I posted live updates. Let people follow me in real-time on a map using GPS. Accepted personal challenges and more. (ZDXPedia list of challenges and requests)

It was self-funded, so I slept in my car each night as a way to conserve resources.

(I sought out sponsors, but never found one. I guess sponsors kind of have to find you. And aside from being approached by 3 reality TV casting directors, making a couple TV appearances, and being written about in Spirituality & Health magazine, I mostly flew under the radar. And I mostly still do.)

Since I rarely spent more than a couple nights in one place, and covered nearly 60,000 miles in the process, sleeping in my car made sense.

Hotels or even just campsites are expensive. I could have tried couchsurfing, but didn’t because I had a tricky time keeping a schedule or knowing where each day would lead me. And I have to admit, I really, really liked the turn-on-a-dime freedom I had.

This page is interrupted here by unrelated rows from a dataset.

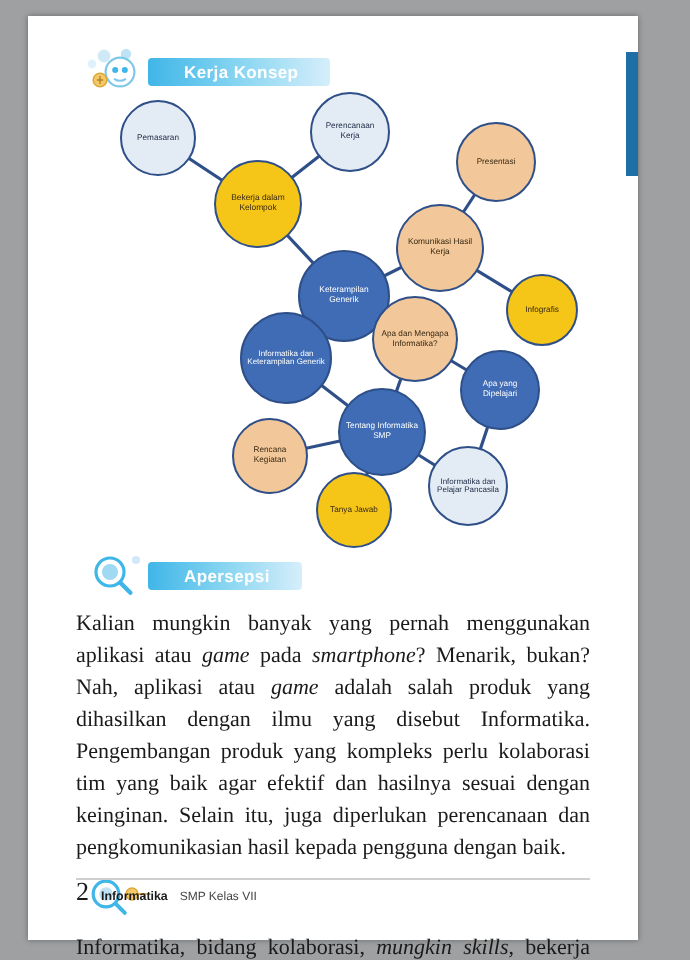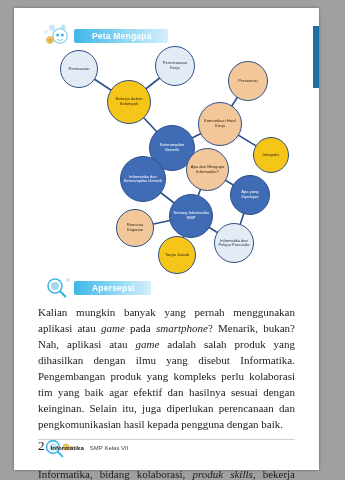"Peta Mengapa" div.tag { text: Peta Mengapa -> Kerja Konsep }
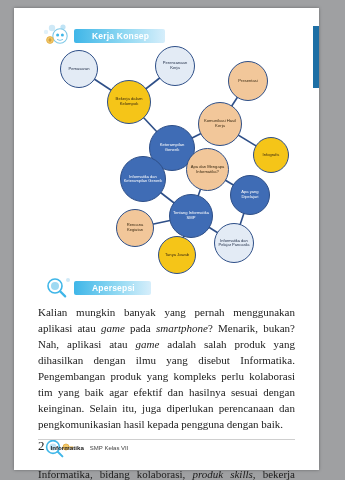"produk skills" span.it { text: produk -> mungkin }
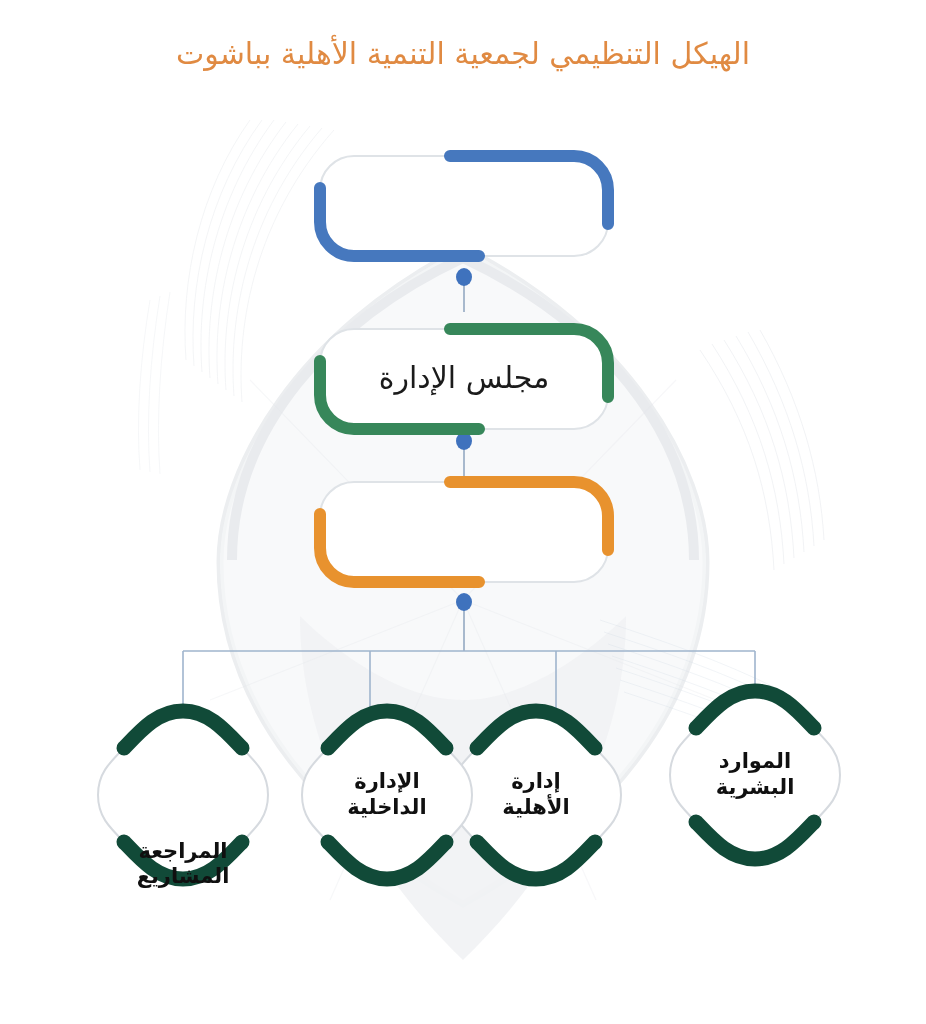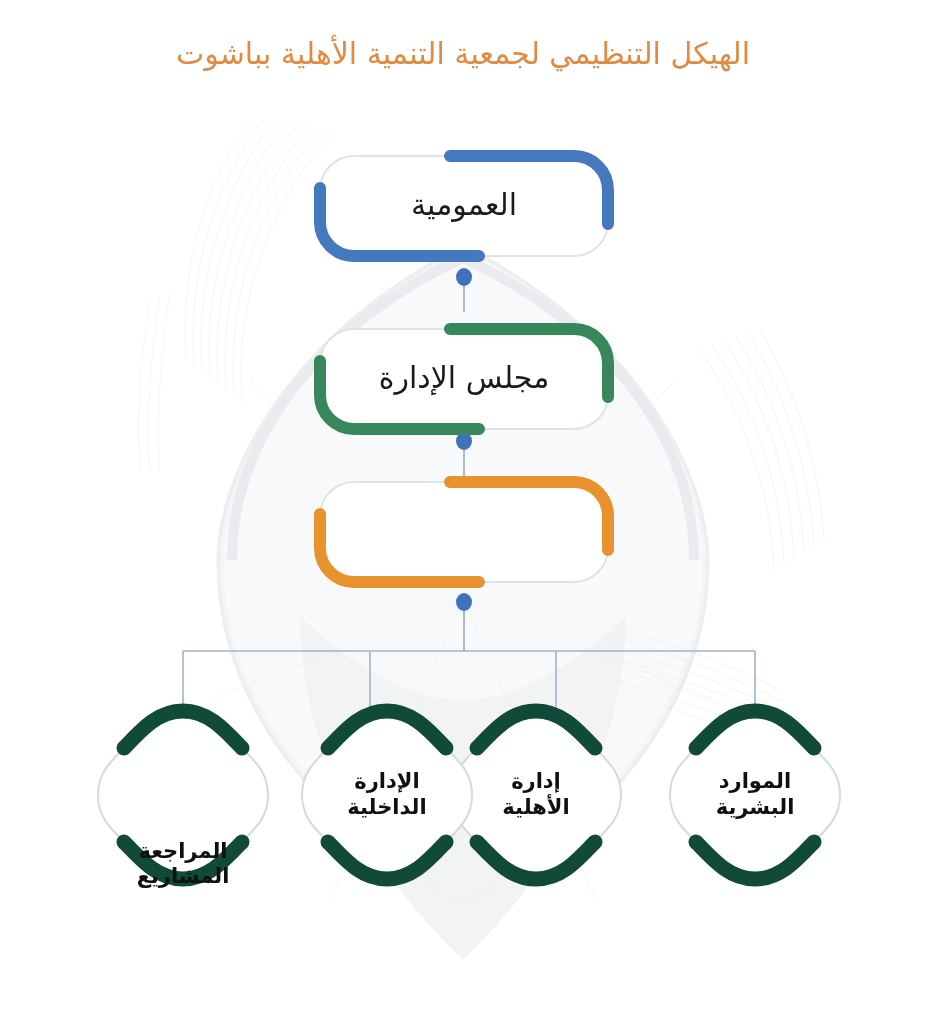"العمومية" span.box-label { html: <span>العمومية</span> -> none }
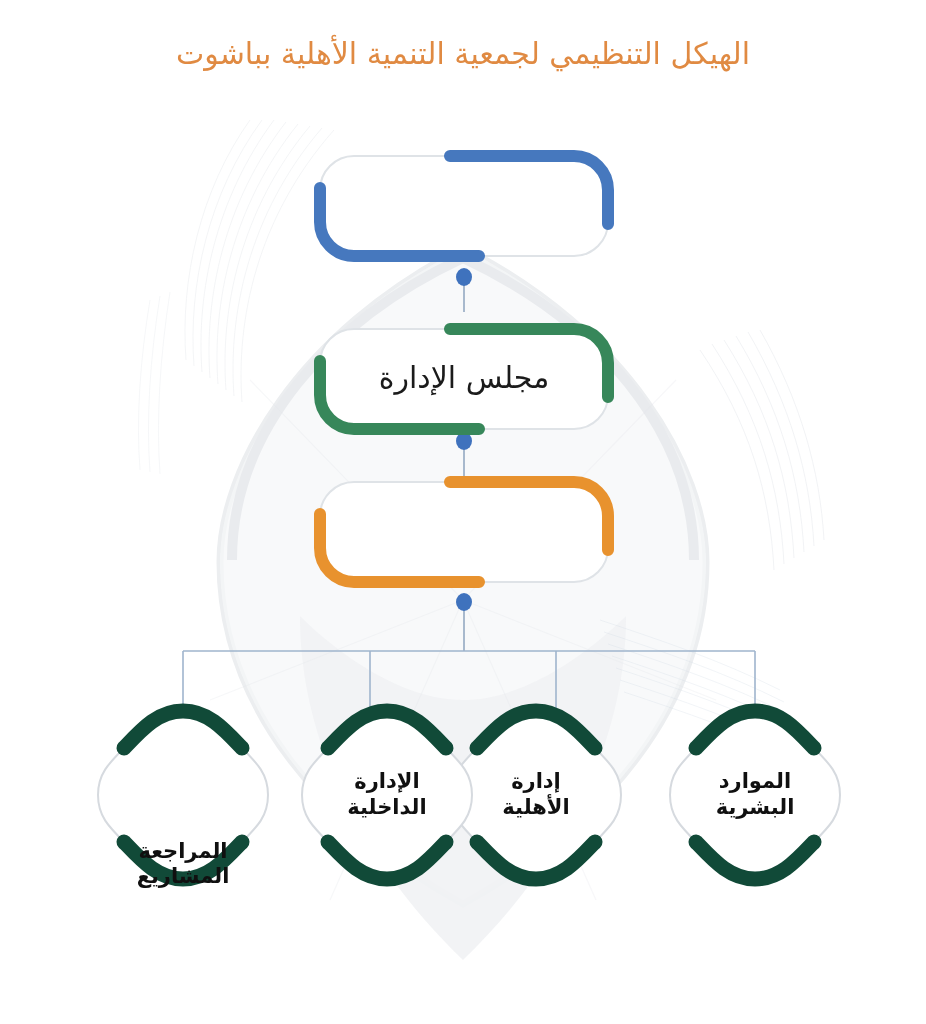"الموارد" div.leaf-node { top: 700px -> 680px }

But even without the need to pay for lodging, all the driving I was doing still made my adventure very expensive. Not to mention other expenses like food.

As my project (and travels) essentially came to an end about 18 months later, I continued using social media to share my ongoing experience. I had an audience that was still interested in what I was posting — and I’d made some great friends, too. So why not keep doing it?

But because my travels ended, I had to find other things to write about. This is when I started focusing more on humor & entertainment mixed with the occasional life lesson I’d learned. Though the process was sort of gradual.

And then, somewhere along the way, I made it official — I would voluntarily live in my car for 1,000 days. I’d already been doing this, but simply set an end date as a challenge and incentive to go on. Since my cross country travels had ended, it was a way to sort of reframe my adventure.

This became my personal “1,000 days of discomfort challenge” and an extension of something I desired when I started my journey — which was to intentionally push myself beyond my comfort zone as a means for personal growth.

It’s just that somewhere along the way 1,000 days turned into 5 years (this May).

I have volumes of things I could say about this experience, and occasionally it comes out in my posts (I mostly write about what I learn from my experiences, not what I lived through to learn them), but in short, it’s been interesting, it’s been hard, and it’s been rewarding.

But, I don’t want to do it forever.

But until I stop, I continue to learn valuable things. And I share these things with people who follow me.

And I do other things on the side (photography, art…). But mostly, I try to do some good.

Thoreau went to the woods because he wished to live deliberately. I went to my car to do the same thing.

I went to the woods because I wished to live deliberately, to front only the essential facts of life, and see if I could not learn what it had to teach, and not, when I came to die, discover that I had not lived.” — Henry David Thoreau

It worked for him. It’s working for me.

And when I finally give my TED talk for real one day, some folks who don’t get it will have a bit more understanding.